Robin Williams and the Polarizing View of Mental Health
It's hard to not be swept up in the tragedy that was Robin Williams' death. The millions of people who were touched by his uplifting and powerful performances collectively mourned the departing of such a positive presence. Even if you were not one of those people, it was unlikely that you haven't seen the outpouring of responses from all over the world. A careful examination of the news coverage, blog posts, reader comments, and all the other responses reveals an unfortunately disturbing polarity in how people view mental health.
As often is the case in these types of stories, people implicitly use one of two models to explain mental health. Either mental health is a personal problem that lies within someone's power to change their life circumstances or it is a disease process manifested through external forces guiding someone's thoughts, feelings, or behaviors.
In the "personal problem" model, mental illness is viewed as result of the personal agency or choice. People have the ability to determine their fate and how things go for them is, in large part, under their control. Negatively, the person is "selfish," out-of-control, lacks will power, and a whole host of explanations that plants responsibility for the problem squarely at their feet.
The disease model is often quite the opposite. People are affected by an outside/exogenous force that affects their ability to properly think, feel, and behave. The person is beset upon by something outside of their control.
This question of who or what is in control is something that people find difficult to answer. Was it Robin Williams who chose to kill himself or was it a disease process that was responsible? Responsibility is a fundamental question in moments like this because people are uncomfortable with both the ideas that someone might choose to kill themselves or that they had absolutely no control over their behavior.
Splitting this question into an either/or category is what is the problem.
When we choose to explain his behaviors as "selfish" acts under his control, we fail to appreciate that depression and addiction (and all other mental illnesses) negatively distort and twist someone's thinking and feeling to the point that it negatively affects their behavior in self-destructive and self-maintaining ways. These issues are not entirely self-motivated, as a personal problem model might suggest. Helplessness and hopelessness are key features of depression that lead people to truly believe and feel that nothing can get better and they are incapable of doing so.
When we choose to explain his condition as a disease, we may inadvertently strip people of their autonomy. While this is tempting with things like genetic pre-disposition and heredity, it does not mean that there is no choice. We have to appreciate that there are very real things that can and should be done to try to stop the suffering as much as possible. Psychotherapy, medications, and social support are some of the many things that Robin Williams can and did engage in, unfortunately, to no avail.

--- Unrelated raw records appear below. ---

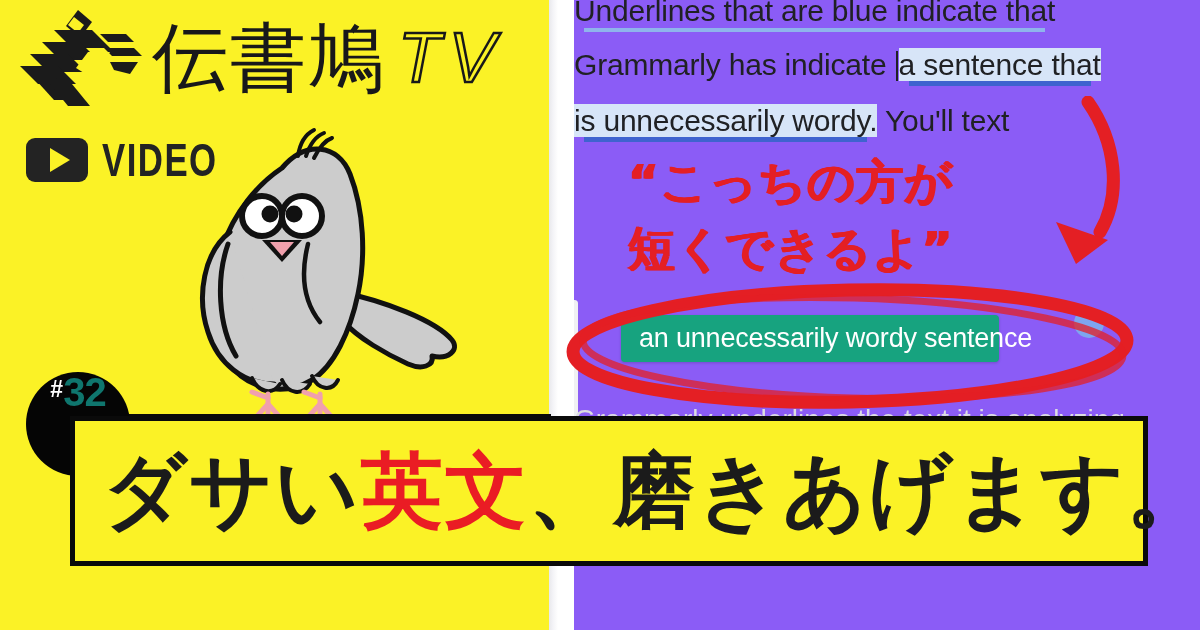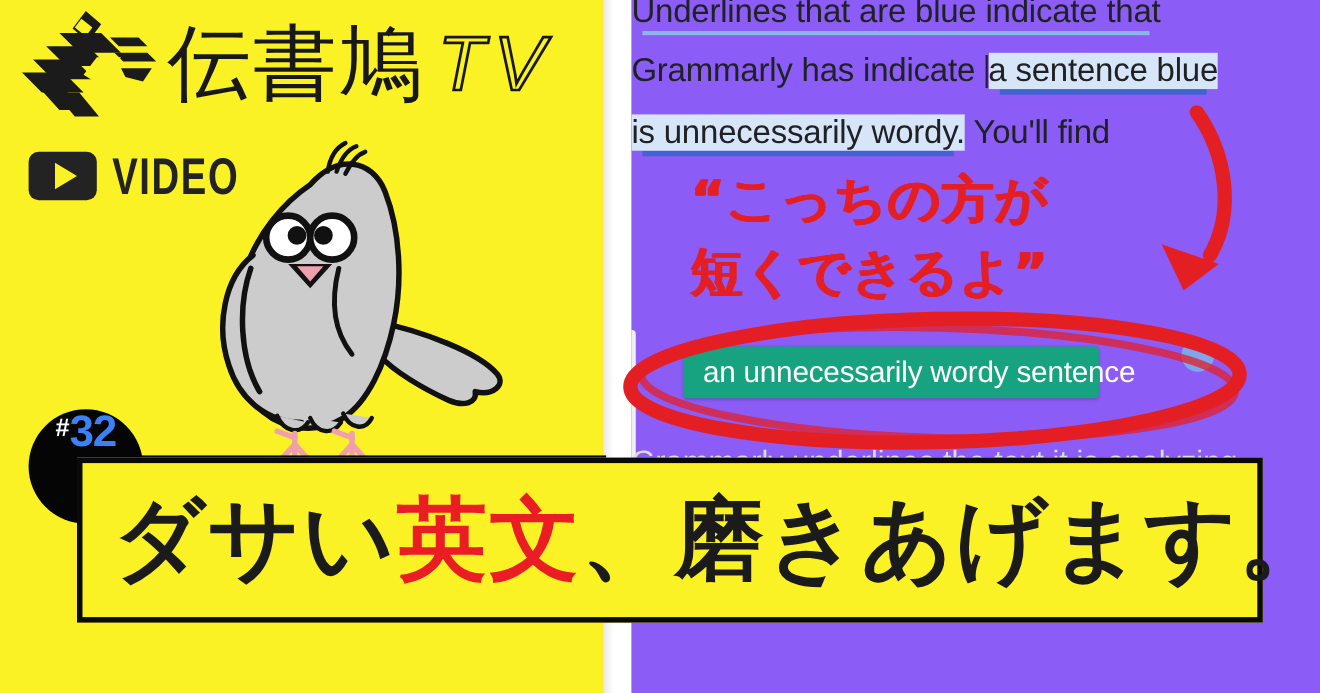"a sentence blue" span.hl-light { text: blue -> that }
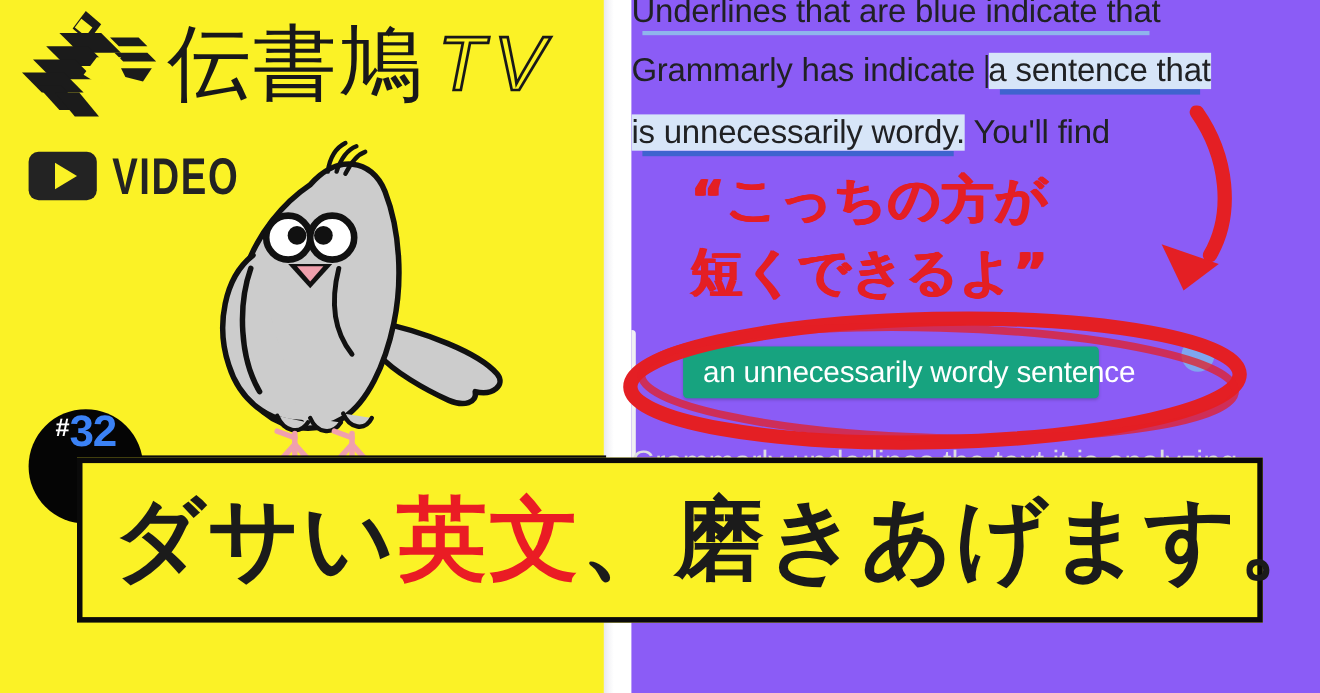"You'll find" span { text: find -> text }
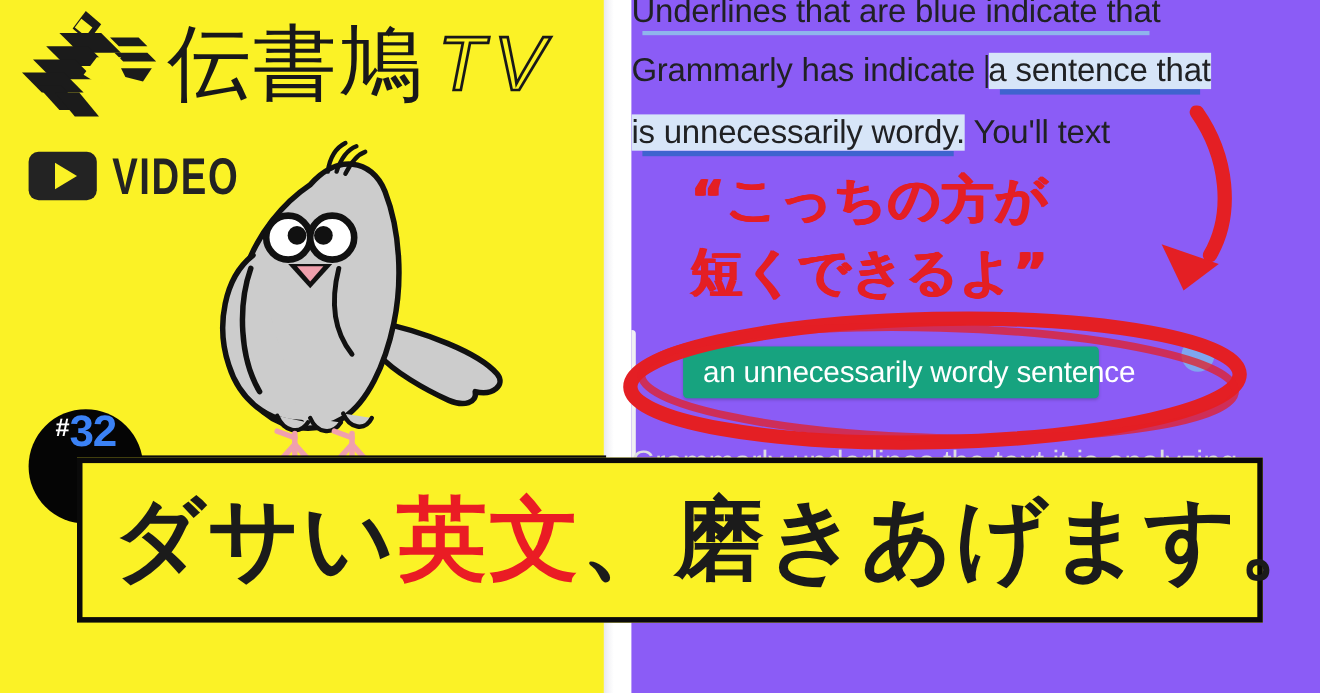"32" .ep-num { color: #3b82f6 -> #0f766e }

Let's get one thing straight: depression, addiction, and mental illness, in general, can be a malevolent, destructive, unforgiving force. The dark, suffocating pall that settles over someone's life when they are depressed is enough to keep anyone in their room for days on end, isolated, alone, withdrawn, hopeless, and helpless. However, blaming the person as not being strong enough or saying they didn't have the right to (personal problem model) is destructive and offensive. Asking "What did Robin Williams Have to Be Sad about?" is a direct reflection of this attitude towards mental health. Additionally, suggesting that Robin Williams didn't kill himself represents another extreme explanation for what happened (disease model).
This fundamental question of personal problem versus disease process model harkens back to the annoyingly antiquated and simplistic question of "nature versus nurture." Psychology and psychiatry have put this question to bed a long time ago. It is not "nature or nurture," it is "nature and nurture" or "nature via nurture." Unfortunately, the public has not gotten up to speed.
The real answer, as is often the case in categorical questions, is that it's both. Depression, addiction, and all other mental illnesses very much have a disease model effect on people. Sufferers do not ask for this. They don't enjoy their suffering and therefore continue to revel in it to hurt those around them. Additionally, they have some choice and autonomy no matter how hopeless or helpless they feel. Seeking help through psychotherapy, medications, and social support are just such choices that have been proven to have a positive effect on many different mental illnesses, especially depression.
While talking about mental health isn't considered en vogue, as one Slate article aptly points out. The silver-ish lining that is sensationalized mental health-related tradegies is that just for a moment, people are realizing how important mental health issues are. We have the opportunity to strike while the iron is hot by trying to change the national conversation while it is happening and before we move onto the next thing in our Twitter/Facebook/Instagram feeds.
Maybe things are already changing. Certainly the outpouring of support for Williams and the discussion of the havoc that can be felt from loss related to depression, addiction, and suicide suggests that some people do understand. However, when we allow the conversation to only appreciate one side of this polarity of "personal problem versus disease," we aren't helping anyone. Especially those suffering from mental illness.